What this task involves. Would you please copy every line from the records that contains the word "toolkit"?

Available data.
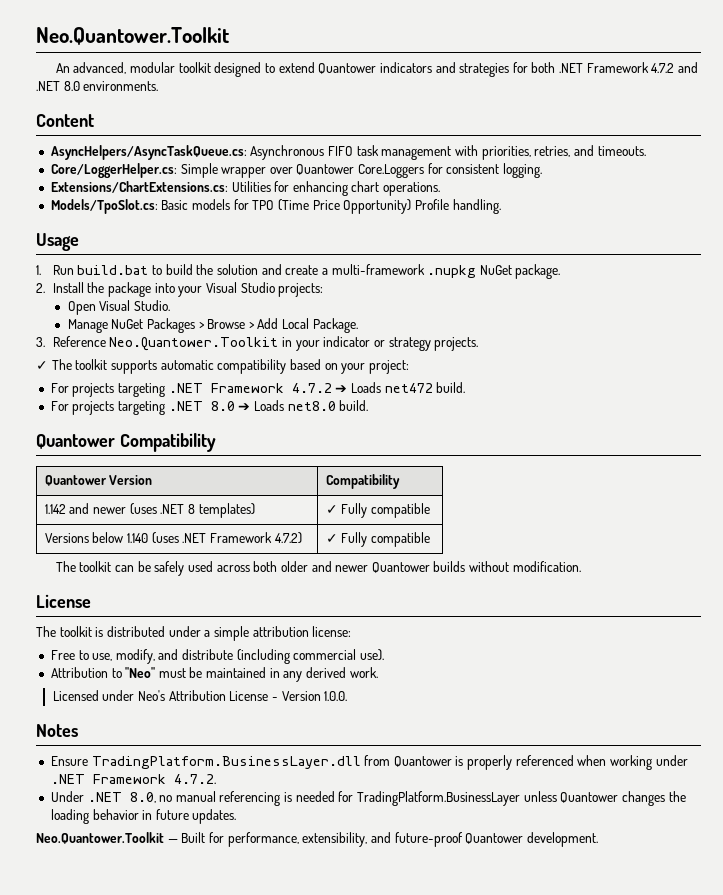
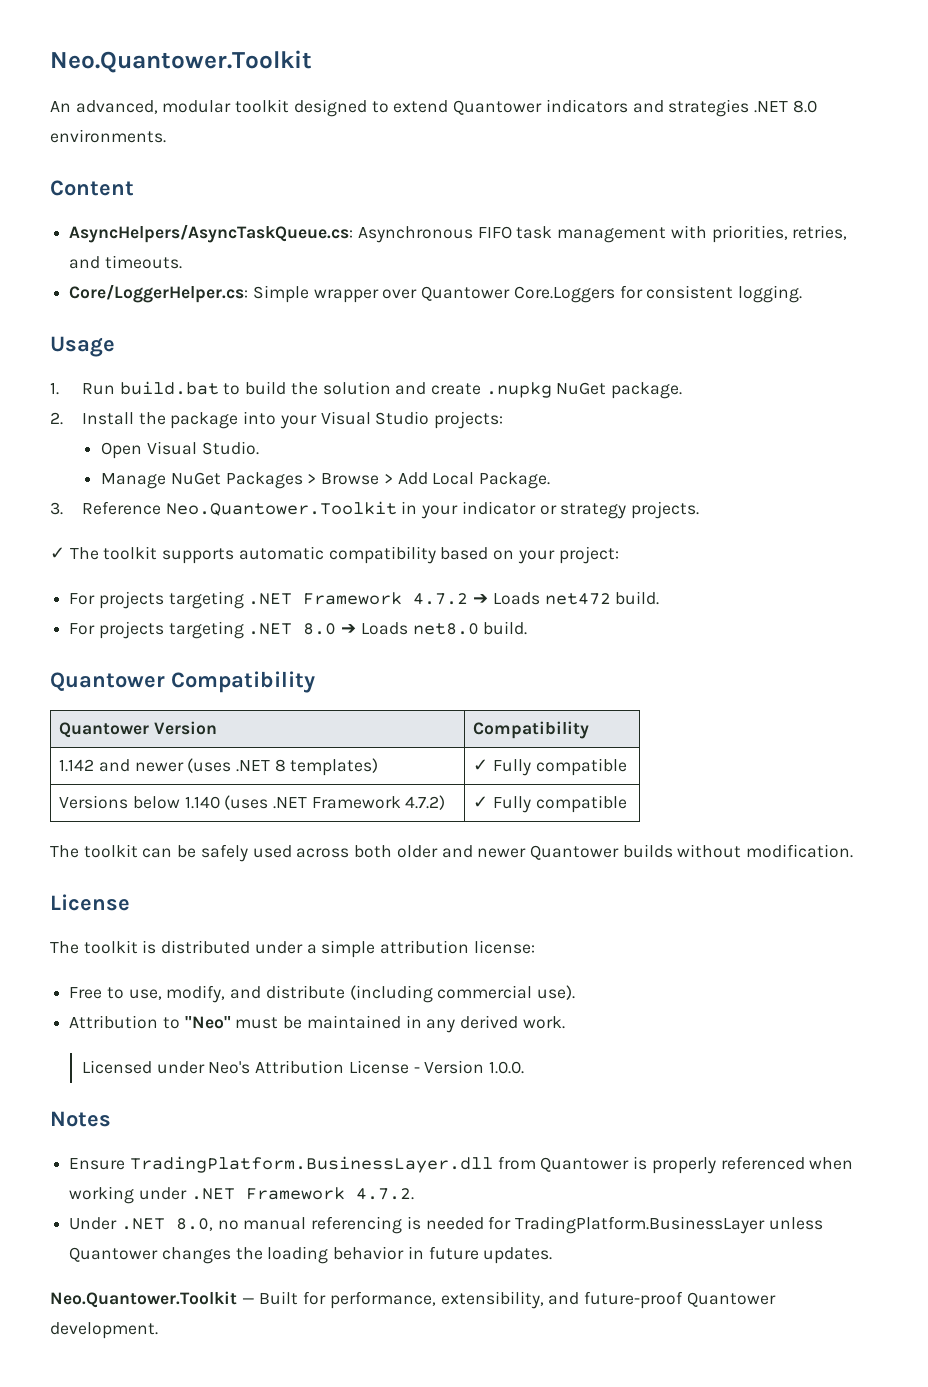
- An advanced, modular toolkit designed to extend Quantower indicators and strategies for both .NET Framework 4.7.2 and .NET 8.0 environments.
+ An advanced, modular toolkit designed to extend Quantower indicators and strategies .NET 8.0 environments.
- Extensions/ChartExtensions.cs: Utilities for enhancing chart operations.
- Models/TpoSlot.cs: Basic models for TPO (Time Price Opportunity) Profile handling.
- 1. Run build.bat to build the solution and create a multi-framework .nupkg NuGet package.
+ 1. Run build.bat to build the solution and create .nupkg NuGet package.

---

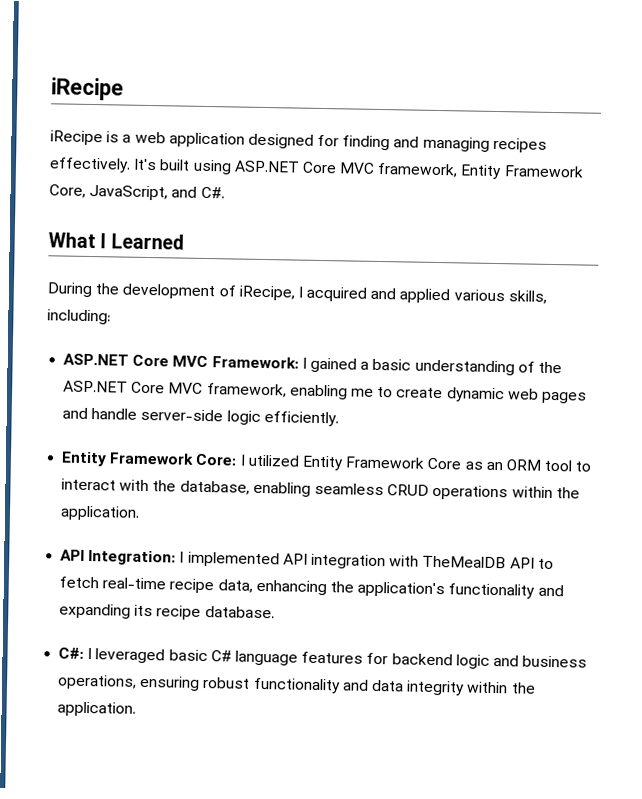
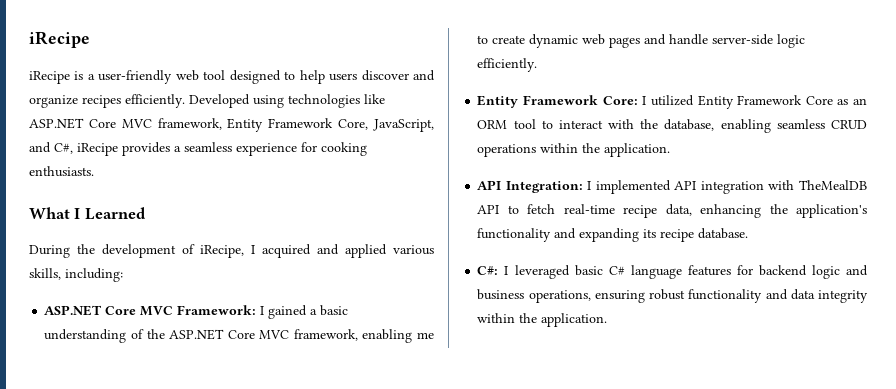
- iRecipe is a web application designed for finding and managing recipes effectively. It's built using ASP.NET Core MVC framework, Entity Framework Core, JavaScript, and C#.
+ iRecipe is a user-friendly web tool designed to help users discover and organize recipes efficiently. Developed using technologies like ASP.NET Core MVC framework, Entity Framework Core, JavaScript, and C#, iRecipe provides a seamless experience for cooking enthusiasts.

Task solution.
- An advanced, modular toolkit designed to extend Quantower indicators and strategies for both .NET Framework 4.7.2 and .NET 8.0 environments.
+ An advanced, modular toolkit designed to extend Quantower indicators and strategies .NET 8.0 environments.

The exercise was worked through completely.